Dataset entries:
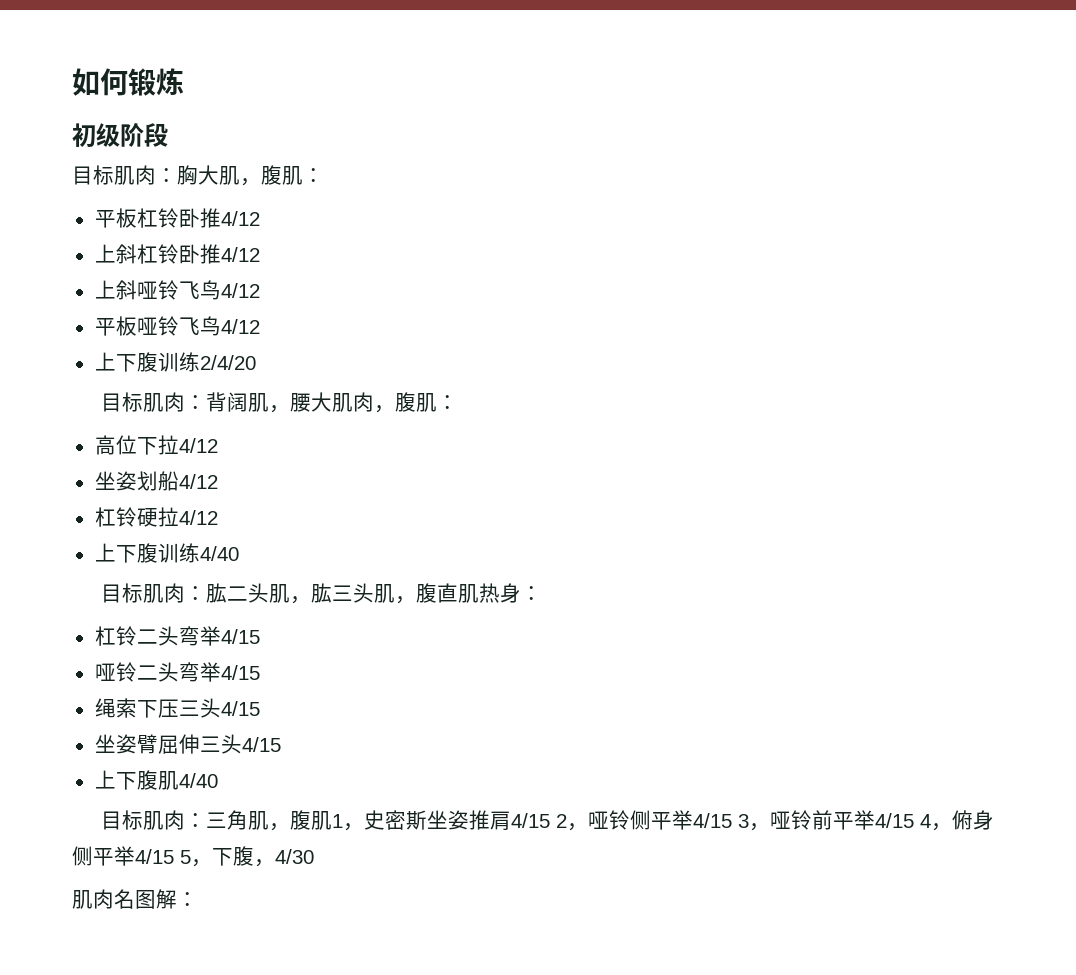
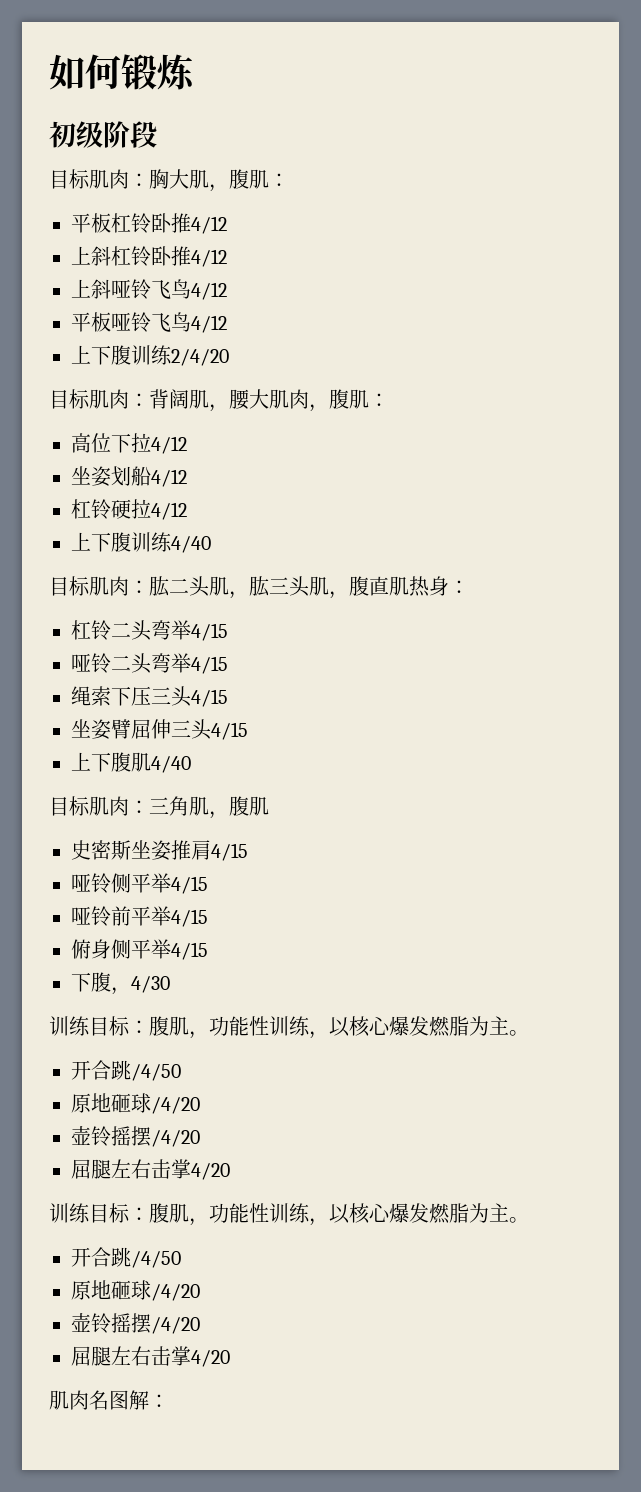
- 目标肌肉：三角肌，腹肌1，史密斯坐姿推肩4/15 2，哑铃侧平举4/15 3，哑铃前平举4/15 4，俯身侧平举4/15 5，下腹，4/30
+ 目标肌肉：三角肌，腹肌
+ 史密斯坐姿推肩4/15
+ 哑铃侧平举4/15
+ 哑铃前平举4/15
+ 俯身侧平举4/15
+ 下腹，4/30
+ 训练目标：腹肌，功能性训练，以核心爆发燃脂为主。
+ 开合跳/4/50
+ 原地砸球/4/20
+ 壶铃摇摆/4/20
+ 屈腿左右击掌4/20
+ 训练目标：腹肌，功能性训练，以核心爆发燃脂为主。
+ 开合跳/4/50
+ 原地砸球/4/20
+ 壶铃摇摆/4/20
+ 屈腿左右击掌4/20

EXERCISE PROMPT> Repeat the lines above precisely and skip every picture.

RESULT FOR THIS EXERCISE>
- 目标肌肉：三角肌，腹肌1，史密斯坐姿推肩4/15 2，哑铃侧平举4/15 3，哑铃前平举4/15 4，俯身侧平举4/15 5，下腹，4/30
+ 目标肌肉：三角肌，腹肌
+ 史密斯坐姿推肩4/15
+ 哑铃侧平举4/15
+ 哑铃前平举4/15
+ 俯身侧平举4/15
+ 下腹，4/30
+ 训练目标：腹肌，功能性训练，以核心爆发燃脂为主。
+ 开合跳/4/50
+ 原地砸球/4/20
+ 壶铃摇摆/4/20
+ 屈腿左右击掌4/20
+ 训练目标：腹肌，功能性训练，以核心爆发燃脂为主。
+ 开合跳/4/50
+ 原地砸球/4/20
+ 壶铃摇摆/4/20
+ 屈腿左右击掌4/20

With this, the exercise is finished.